智歯周囲炎とは、親知らずの周りの歯ぐきが腫れる症状を言います。親知らずは智歯と呼ばれ、智歯の周りの歯ぐきが腫れることでこのような病名が付けられます。こちらも歯磨きがしにくいために汚れが残ることで歯ぐきの腫れや出血といった歯肉炎の症状が起きてしまいます。親知らずが中途半端に生えている半萌出のケースによく見られます。
親知らずが歯周病になるケースもよく見られます。特に30代以降でお口全体に歯周病の傾向がある方は、当然親知らずにも歯周病のリスクが高くなってしまいます。
親知らずが生えていると虫歯リスクが高まり、親知らずだけでなく、隣の第二大臼歯そのものに虫歯ができてしまうというケースが多くみられます。親知らずだけなら抜歯することで根本的な問題を解決することができますが、第二大臼歯は噛むために大切な歯です。その歯が虫歯になってしまうと、歯を削る治療が必要になってしまいます。また虫歯が神経まで到達してしまうと根の治療が必要になり、さらに歯をたくさん削らなければいけません。被せ物を被せることで噛む機能は回復させることはできますが、親知らずがあることで防ぐことができる虫歯を作ってしまうリスクが高まります。
親知らずがきれいに生えていることで矯正治療の必要性がない方もおられると思います。
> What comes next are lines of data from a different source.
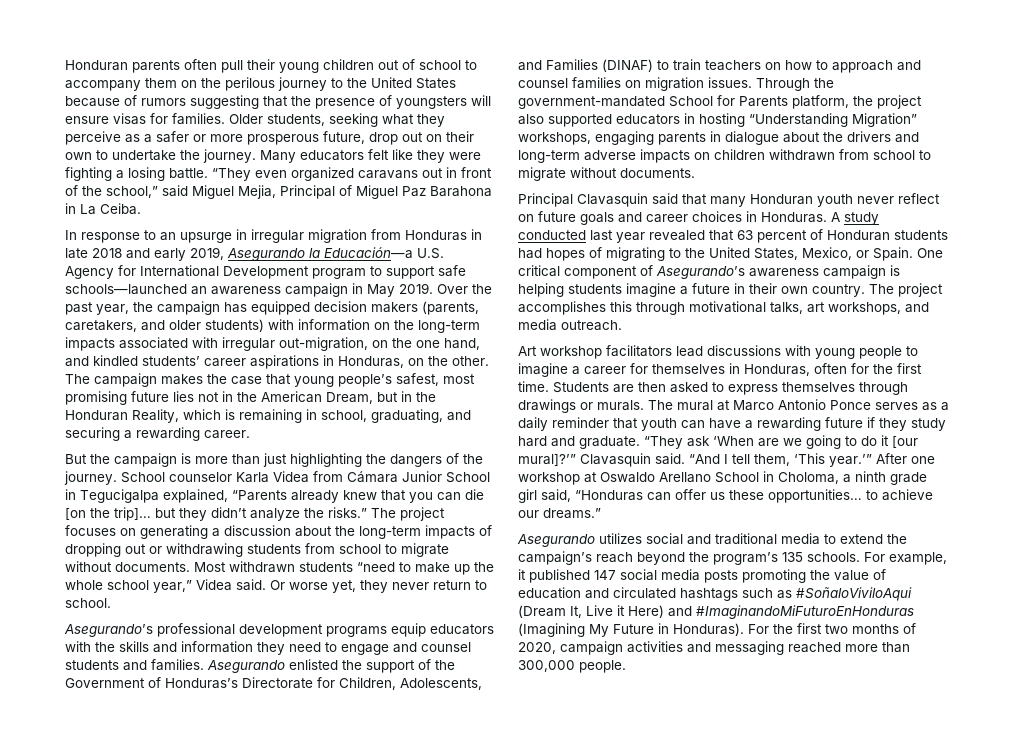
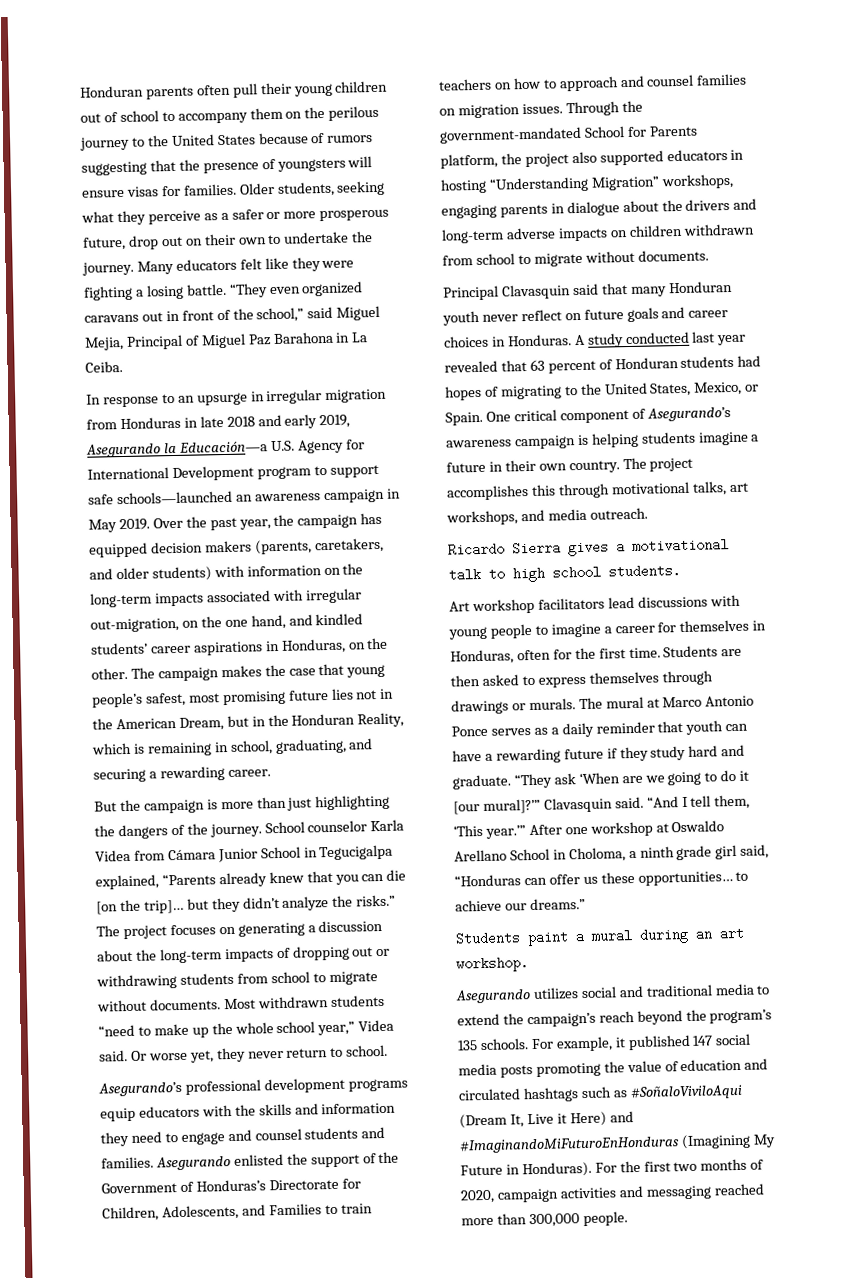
- Asegurando enlisted the support of the Government of Honduras’s Directorate for Children, Adolescents, and Families (DINAF) to train teachers on how to approach and counsel families on migration issues.
+ Asegurando enlisted the support of the Government of Honduras’s Directorate for Children, Adolescents, and Families to train teachers on how to approach and counsel families on migration issues.
+ Ricardo Sierra gives a motivational talk to high school students.
+ Students paint a mural during an art workshop.

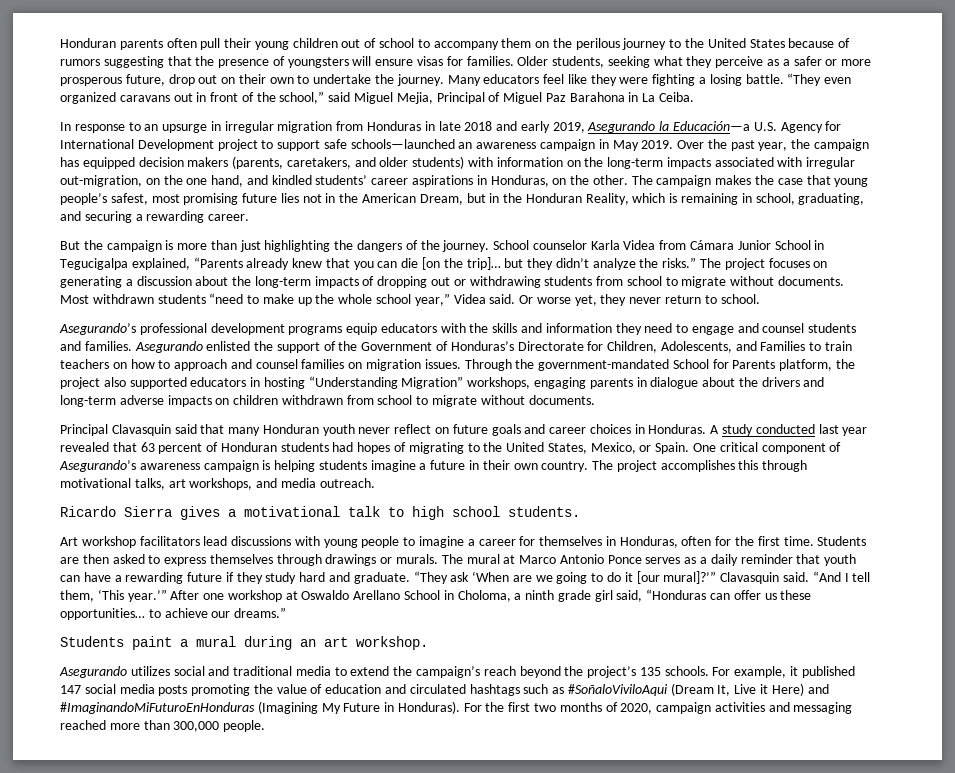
- Many educators felt like they were fighting a losing battle.
+ Many educators feel like they were fighting a losing battle.
- In response to an upsurge in irregular migration from Honduras in late 2018 and early 2019, Asegurando la Educación—a U.S. Agency for International Development program to support safe schools—launched an awareness campaign in May 2019.
+ In response to an upsurge in irregular migration from Honduras in late 2018 and early 2019, Asegurando la Educación—a U.S. Agency for International Development project to support safe schools—launched an awareness campaign in May 2019.
- Asegurando utilizes social and traditional media to extend the campaign’s reach beyond the program’s 135 schools.
+ Asegurando utilizes social and traditional media to extend the campaign’s reach beyond the project’s 135 schools.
ただ親知らずがあると、上下の口元が前方へ突出する上下顎前突、いわゆる「ゴボ口」になり、横顔の美しさの指標であるEラインを乱してしまうことがあります。Eラインが綺麗であれば問題はないですが、口元がもっさりとして見える場合、親知らずが原因であることが考えられます。
親知らずを抜歯しないまま矯正治療を行うと、その後の後戻りを引き起こしてしまうことがあります。特に非抜歯矯正で矯正治療を行った場合、親知らずがあることで後戻りする可能性を否定できません。矯正治療のカウンセリングの際に、親知らずの有無の確認と親知らずを抜歯しないことで起こりうるリスク等を十分に相談することが大切です。
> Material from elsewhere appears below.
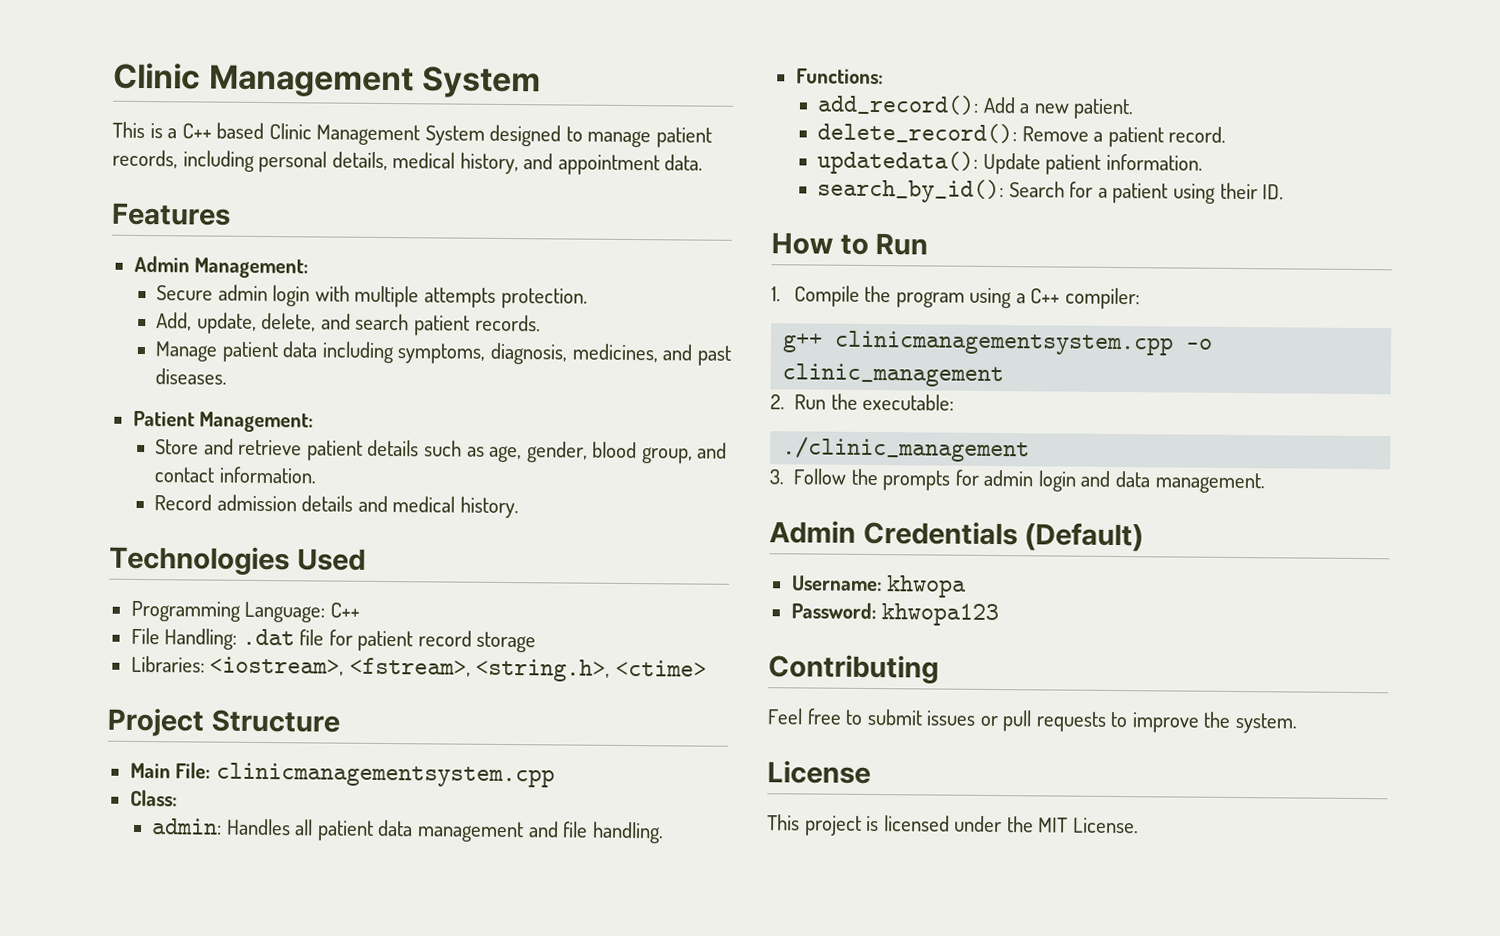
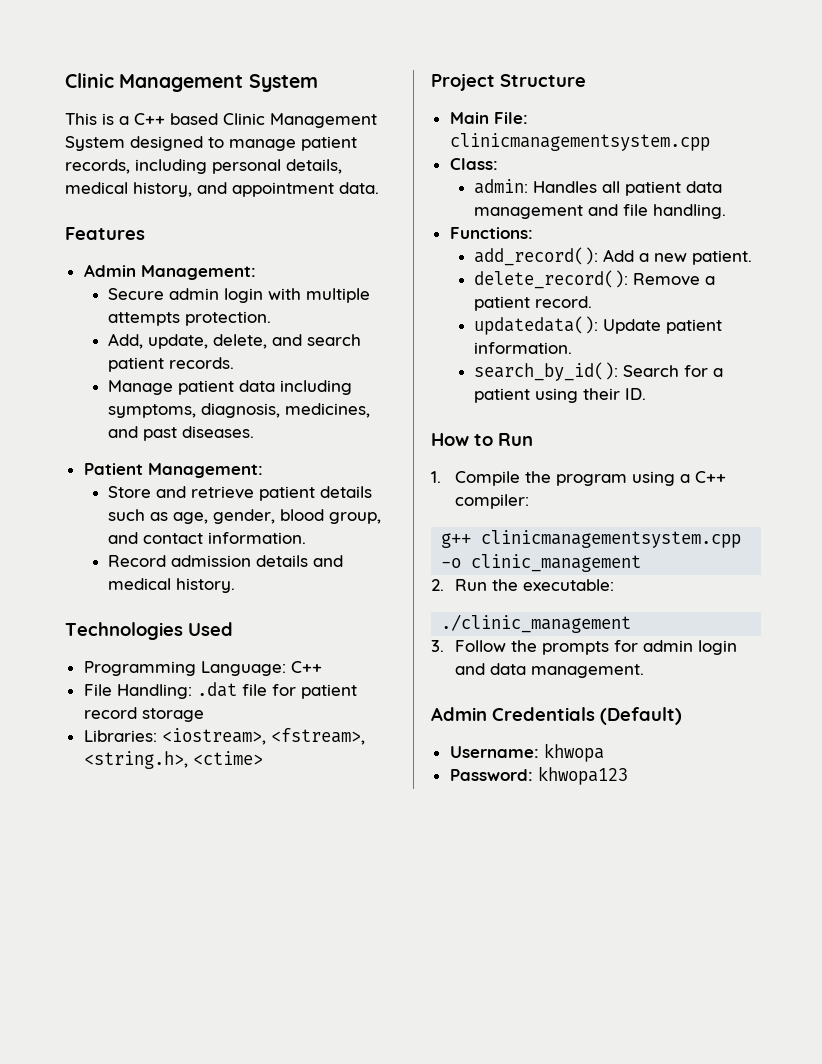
- Contributing
- Feel free to submit issues or pull requests to improve the system.
- License
- This project is licensed under the MIT License.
では親知らずは抜歯したほうが良いのでしょうか。それは、ケースバイケースということになります。例えば半萌出で何度も智歯周囲炎を繰り返す場合、対処療法では結局繰り返しになってしまいます。何度も繰り返すのを避けるためには抜歯することで根治できます。基本的に親知らずはなくても大きな問題にならない歯ですので、トラブルが起きる前の予防処置として、抜歯を勧められるかもしれません。
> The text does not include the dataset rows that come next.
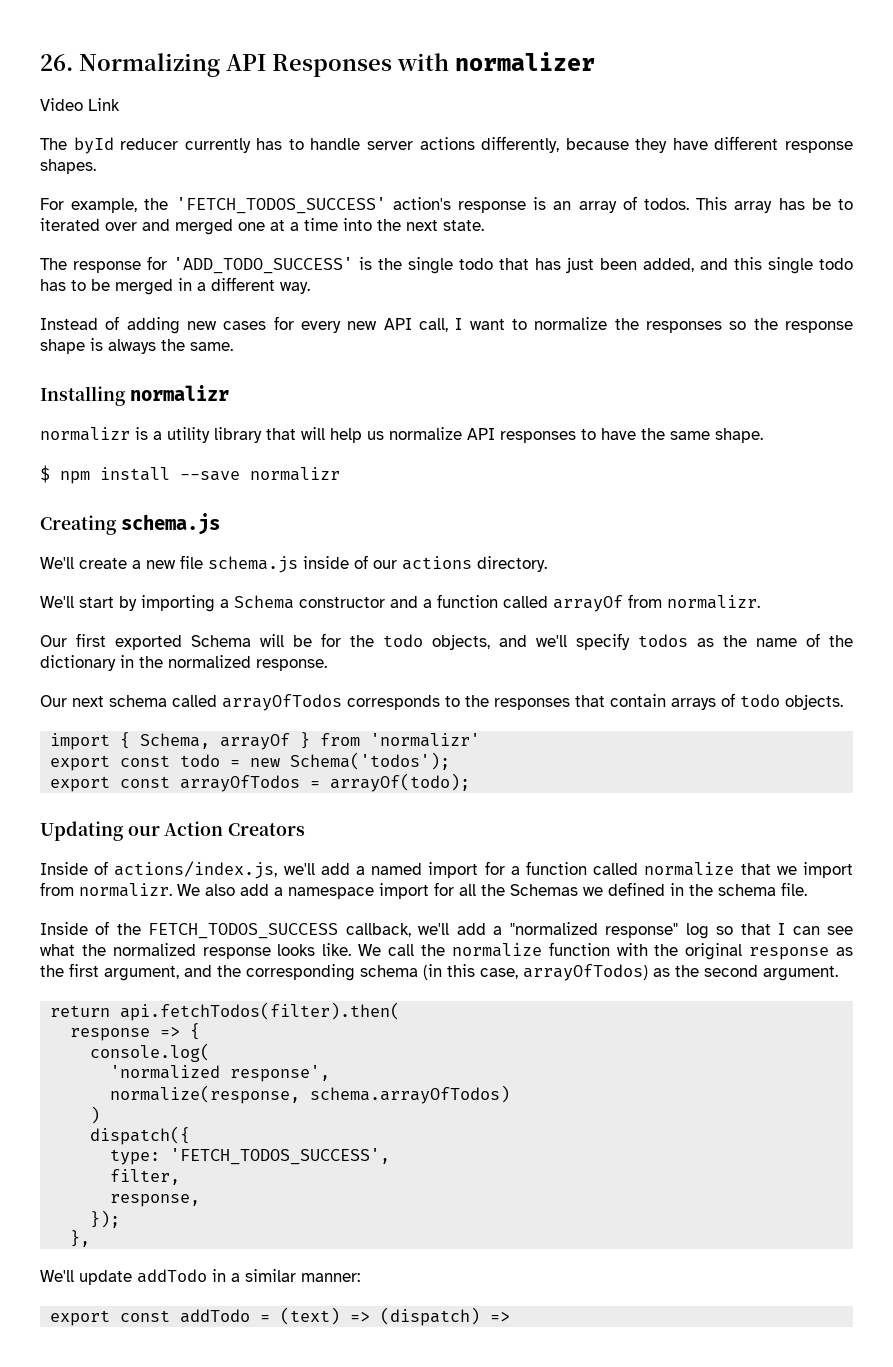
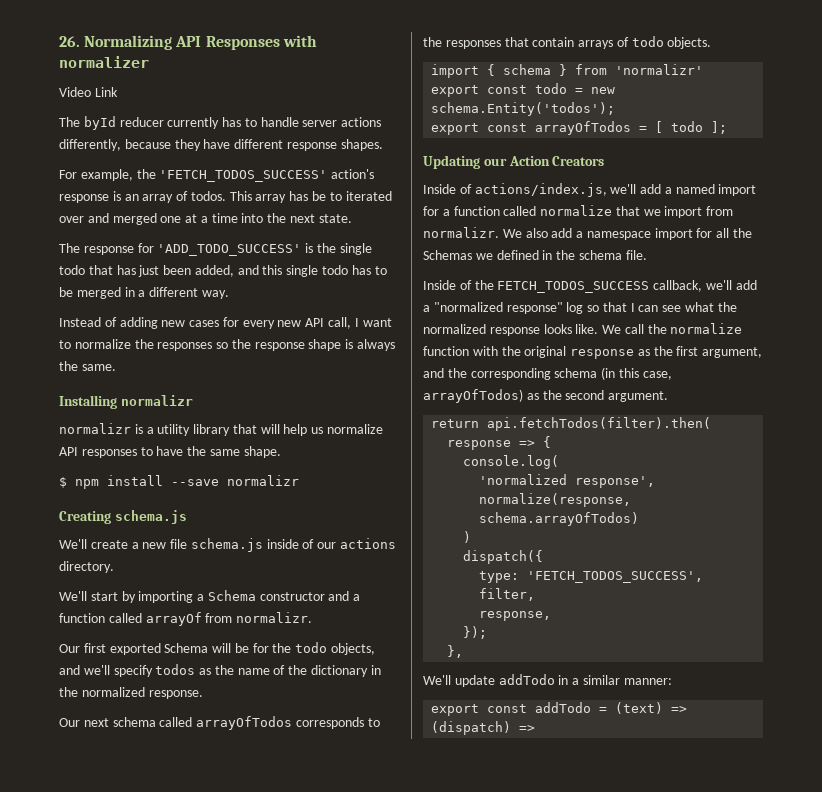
- import { Schema, arrayOf } from 'normalizr'
+ import { schema } from 'normalizr'
- export const todo = new Schema('todos');
+ export const todo = new schema.Entity('todos');
- export const arrayOfTodos = arrayOf(todo);
+ export const arrayOfTodos = [ todo ];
また虫歯リスクが高い口腔内においても、何度も虫歯治療を繰り返すよりは思い切って抜く方が良いと判断される先生もおられると思います。
歯周病においては、親知らずだけでなく他の歯も当然影響を受けてしまいます。磨きにくい親知らずは歯周病が進行するとグラグラして噛みづらくなってくるため、思い切って抜歯をする、という手もあるかもしれません。
歯並びについては、親知らずが上下4本ともきれいに生え揃っており、噛み合わせに問題がない場合、そのまま置いておくことも多いようです。親知らずを抜かずに矯正治療を行った後、リテーナーを付けておくことで後戻りの心配があまりない場合も抜かずに様子を見ることもあります。
なお親知らずを抜歯する場合、一般歯科で抜歯ができる場合と口腔外科で抜歯をしなければならない場合があります。親知らずについて心配事がある場合は、まずかかりつけの医院で相談してみましょう。